Evet, bu kâinatın Yaratıcısı, onda tecellî eden varlık ve birliğinin delillerini bütün kâinat tabakalarından tâ Arşa kadar bir Mi’rac ile göstermek için nasıl ki âleminden seçilmiş bir ferdi bütün varlıklar hesabına Kendisine muhatap kabul etmiştir. Böylece, şuur sahibi bütün varlıklar adına İlâhî maksatlarını ona anlatmış, onunla bildirmiş ve onun bakışıyla varlıklar aynasındaki san’at güzelliğini Rabliğinin kemâlini görmek istemiştir.

Malumdur ki, her san’atkâr kendi san’atını sever ve ister ki, başkaları da onun san’atını takdir etsin ve beğensin.
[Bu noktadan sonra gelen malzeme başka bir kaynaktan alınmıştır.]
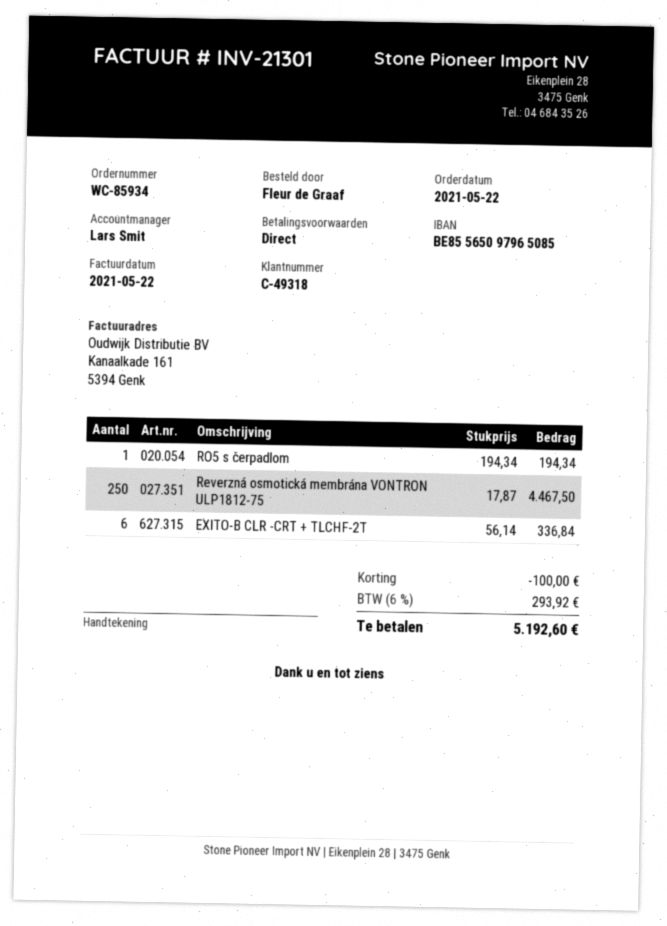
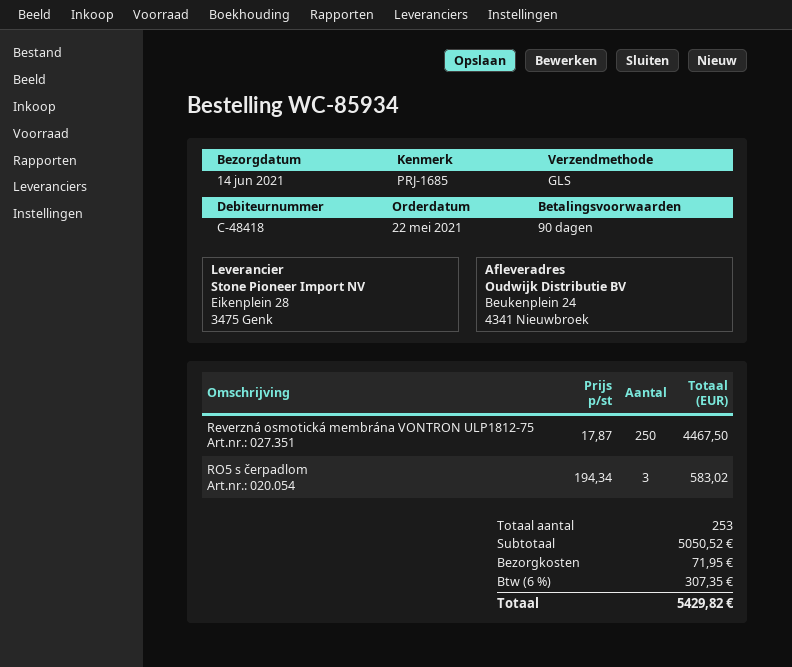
payment terms: on receipt -> 90 days
customer number: C-49318 -> C-48418
RO5 s čerpadlom: 1 x 194.34 = 194.34 -> 3 x 194.34 = 583.02
EXITO-B CLR -CRT + TLCHF-2T: 6 x 56.14 = 336.84 -> none
discount: 100.00 -> none
shipping: none -> 71.95
tax: 6% = 293.92 -> 6% = 307.35
total: 5192.60 -> 5429.82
Cenâb-ı Hakkın Kendi muhteşem eseri olan kâinata karşı fevkalâde yüksek ve büyük bir muhabbeti vardır. Yarattıkları içinde Kendisine en sevimli olanlar canlılar, canlılar arasında ise şuur ve akıl sahipleridir. Akıl ve şuur sahibi varlıklar arasında mahiyet itibariyle en mükemmel olan şüphesiz insanlardır. İnsanlar arasında en sevimli fert ise kabiliyetleri bütünüyle gelişmiş, bütün varlıklarda görünen ve tecellî eden İlâhî isimlerin güzelliklerini gösteren fert olacaktır.
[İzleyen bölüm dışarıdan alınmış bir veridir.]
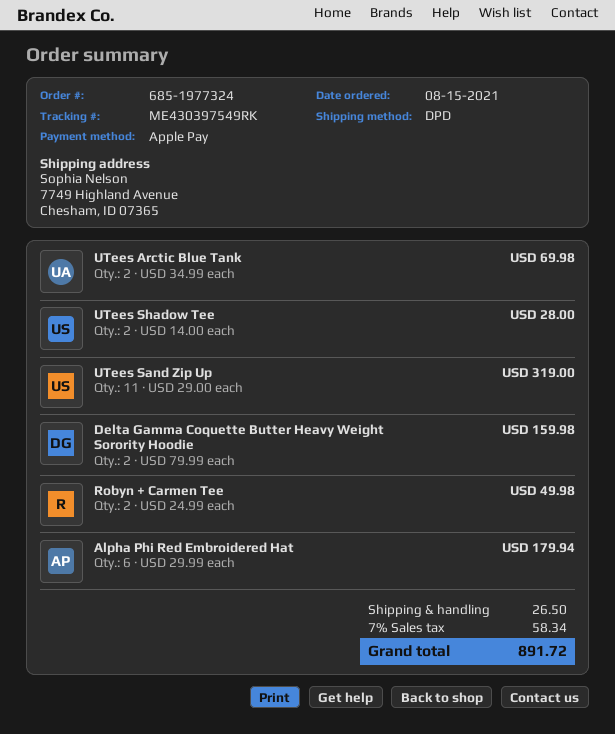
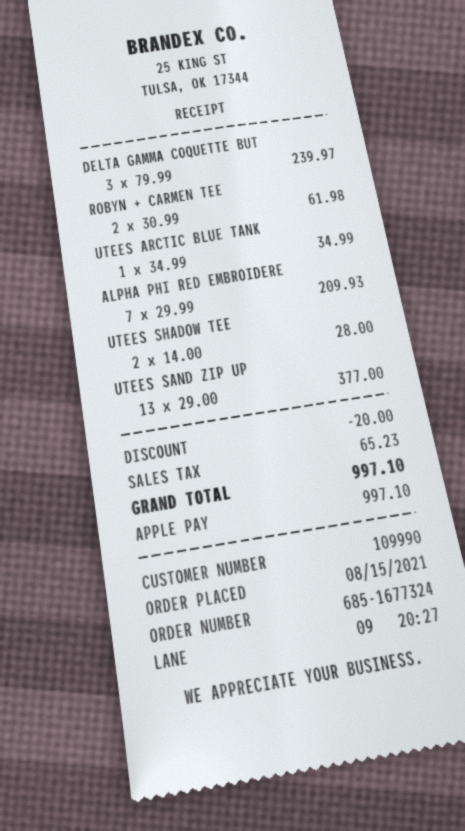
order number: 685-1977324 -> 685-1677324
UTees Arctic Blue Tank: 2 x 34.99 = 69.98 -> 1 x 34.99 = 34.99
UTees Sand Zip Up: 11 x 29.00 = 319.00 -> 13 x 29.00 = 377.00
Delta Gamma Coquette Butter Heavy Weight Sorority Hoodie: 2 x 79.99 = 159.98 -> 3 x 79.99 = 239.97
Robyn + Carmen Tee: 2 x 24.99 = 49.98 -> 2 x 30.99 = 61.98
Alpha Phi Red Embroidered Hat: 6 x 29.99 = 179.94 -> 7 x 29.99 = 209.93
discount: none -> 20.00
shipping: 26.50 -> none
tax: 58.34 -> 65.23
total: 891.72 -> 997.10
İşte varlıkların Yaratıcısı, bütün vaklıklarında tecellî eden bütün muhabbet nevîlerini bir noktada, bir aynada görmek ve bütün cemalinin güzelliklerini göstermek için yaratılış ağacından münevver bir meyve derecesinde ve kalbi o ağacın esas hakikatlerini içine alan bir çekirdek hükmünde olan o sevimli zatı huzuruna alacaktır. Böylece çekirdekten meyveye kadar uzanan bir Mi’rac yolculuğuyla o ferdin kâinat adına ne derece sevimli ve makbul olduğunu gösterecektir. Böylece onu huzuruna alacak, cemalini gösterme şerefine erdirecek ve ondaki kudsî hâli de başkalarına sirâyet ettirmek için taltif edecek ve fermanıyla vazifelendirecektir.3

İşte, özetlemeye çalıştığımız bu üstün hikmet ve yüksek maksat sebebiyledir ki, kâinat ağacının hem çekirdeği, hem de en son ve mükemmel meyvesi olan Muhammed (asm) bu gece bütün kâinat tabakalarında izn-i İlâhî ile Yaratıcının muhteşem san’at eserlerini temaşa etmiş ve huzura kabul edilerek bütün duygularıyla Cemâlullahı görmüş ve İlâhî hitaba mazhar olmuştur.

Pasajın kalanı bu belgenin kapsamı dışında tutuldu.